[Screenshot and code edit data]
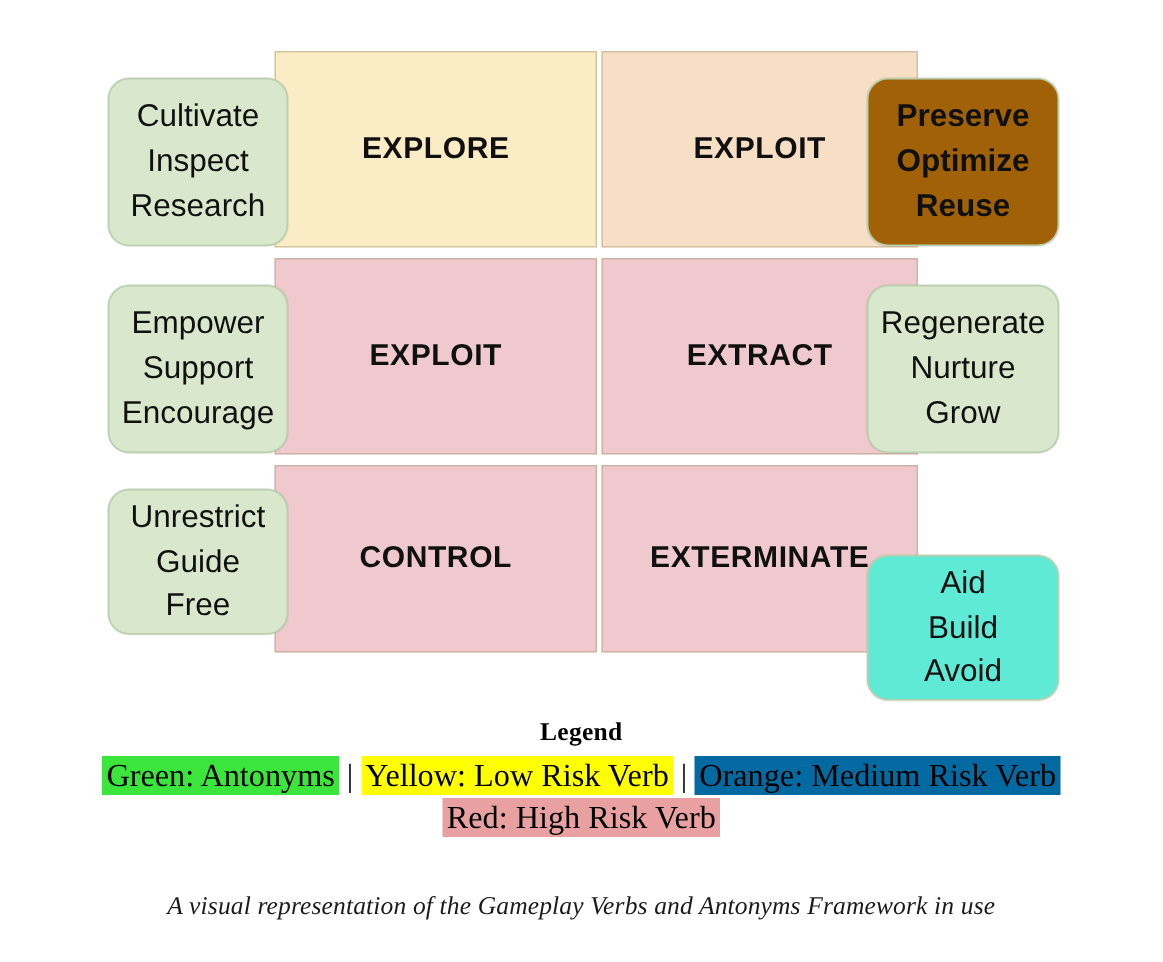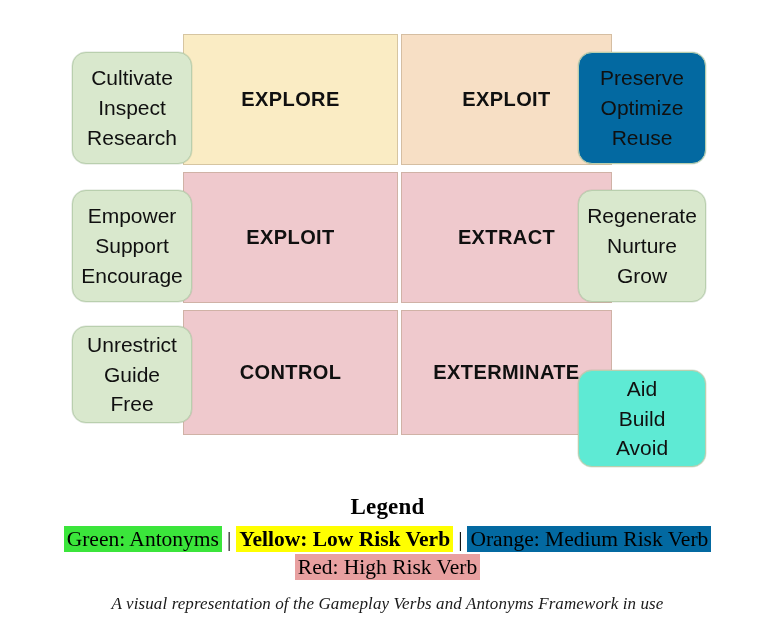--- a/index.html
+++ b/index.html
@@ -80,23 +80,23 @@
     position: absolute;
     left: 0;
     top: 478px;
     width: 775px;
     text-align: center;
     font-family: "Liberation Serif", serif;
   }
   #legend-title {
     font-family: "Liberation Serif", serif;
     font-weight: bold;
-    font-size: 23px;
+    font-size: 17px;
     color: #000000;
-    margin: 16px 0 5px 0;
+    margin: 0 0 5px 0;
     letter-spacing: 0.2px;
   }
   .legend-line {
     font-family: "Liberation Serif", serif;
     font-size: 21.5px;
     line-height: 1.32;
     color: #000000;
     white-space: nowrap;
   }
   .legend-swatch {
@@ -149,21 +149,21 @@
   <div class="verb-cell col-left row-bot" id="cell-control" style="background: rgb(239, 201, 205);">
     <span class="verb-label">CONTROL</span>
   </div>
 
   <div class="antonym-box ant-left ant-r1" id="ant-explore" style="background: rgb(217, 232, 205);">
     <span class="antonym-text">Cultivate
 Inspect
 Research</span>
   </div>
 
-  <div class="antonym-box ant-right ant-r1" id="ant-expand" style="background: #0369a1;">
+  <div class="antonym-box ant-right ant-r1" id="ant-expand" style="background: #a16207; font-weight: bold;">
     <span class="antonym-text">Preserve
 Optimize
 Reuse</span>
   </div>
 
   <div class="antonym-box ant-left ant-r2" id="ant-exploit" style="background: rgb(217, 232, 205);">
     <span class="antonym-text">Empower
 Support
 Encourage</span>
   </div>
@@ -185,21 +185,21 @@
 Build
 Avoid</span>
   </div>
 
 </div>
 
 <div id="legend-region">
   <div id="legend-title">Legend</div>
 
   <div class="legend-line">
-    <span class="legend-swatch" id="lg-0" style="background: rgb(59, 229, 59);">Green: Antonyms</span><span class="legend-sep">|</span><span class="legend-swatch" id="lg-1" style="background: rgb(255, 255, 0); font-weight: bold;">Yellow: Low Risk Verb</span><span class="legend-sep">|</span><span class="legend-swatch" id="lg-2" style="background: #0369a1;">Orange: Medium Risk Verb</span>
+    <span class="legend-swatch" id="lg-0" style="background: rgb(59, 229, 59);">Green: Antonyms</span><span class="legend-sep">|</span><span class="legend-swatch" id="lg-1" style="background: rgb(255, 255, 0);">Yellow: Low Risk Verb</span><span class="legend-sep">|</span><span class="legend-swatch" id="lg-2" style="background: #0369a1;">Orange: Medium Risk Verb</span>
   </div>
 
   <div class="legend-line">
     <span class="legend-swatch" id="lg-3" style="background: rgb(232, 160, 160);">Red: High Risk Verb</span>
   </div>
 </div>
 
 <div id="caption">A visual representation of the Gameplay Verbs and Antonyms Framework in use</div>
 
 </body></html>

**EXERCISE DETAILS**
Repeat each line of the records exactly. Do not include the pictures.

**RESPONSE AREA**
--- a/index.html
+++ b/index.html
@@ -80,23 +80,23 @@
     position: absolute;
     left: 0;
     top: 478px;
     width: 775px;
     text-align: center;
     font-family: "Liberation Serif", serif;
   }
   #legend-title {
     font-family: "Liberation Serif", serif;
     font-weight: bold;
-    font-size: 23px;
+    font-size: 17px;
     color: #000000;
-    margin: 16px 0 5px 0;
+    margin: 0 0 5px 0;
     letter-spacing: 0.2px;
   }
   .legend-line {
     font-family: "Liberation Serif", serif;
     font-size: 21.5px;
     line-height: 1.32;
     color: #000000;
     white-space: nowrap;
   }
   .legend-swatch {
@@ -149,21 +149,21 @@
   <div class="verb-cell col-left row-bot" id="cell-control" style="background: rgb(239, 201, 205);">
     <span class="verb-label">CONTROL</span>
   </div>
 
   <div class="antonym-box ant-left ant-r1" id="ant-explore" style="background: rgb(217, 232, 205);">
     <span class="antonym-text">Cultivate
 Inspect
 Research</span>
   </div>
 
-  <div class="antonym-box ant-right ant-r1" id="ant-expand" style="background: #0369a1;">
+  <div class="antonym-box ant-right ant-r1" id="ant-expand" style="background: #a16207; font-weight: bold;">
     <span class="antonym-text">Preserve
 Optimize
 Reuse</span>
   </div>
 
   <div class="antonym-box ant-left ant-r2" id="ant-exploit" style="background: rgb(217, 232, 205);">
     <span class="antonym-text">Empower
 Support
 Encourage</span>
   </div>
@@ -185,21 +185,21 @@
 Build
 Avoid</span>
   </div>
 
 </div>
 
 <div id="legend-region">
   <div id="legend-title">Legend</div>
 
   <div class="legend-line">
-    <span class="legend-swatch" id="lg-0" style="background: rgb(59, 229, 59);">Green: Antonyms</span><span class="legend-sep">|</span><span class="legend-swatch" id="lg-1" style="background: rgb(255, 255, 0); font-weight: bold;">Yellow: Low Risk Verb</span><span class="legend-sep">|</span><span class="legend-swatch" id="lg-2" style="background: #0369a1;">Orange: Medium Risk Verb</span>
+    <span class="legend-swatch" id="lg-0" style="background: rgb(59, 229, 59);">Green: Antonyms</span><span class="legend-sep">|</span><span class="legend-swatch" id="lg-1" style="background: rgb(255, 255, 0);">Yellow: Low Risk Verb</span><span class="legend-sep">|</span><span class="legend-swatch" id="lg-2" style="background: #0369a1;">Orange: Medium Risk Verb</span>
   </div>
 
   <div class="legend-line">
     <span class="legend-swatch" id="lg-3" style="background: rgb(232, 160, 160);">Red: High Risk Verb</span>
   </div>
 </div>
 
 <div id="caption">A visual representation of the Gameplay Verbs and Antonyms Framework in use</div>
 
 </body></html>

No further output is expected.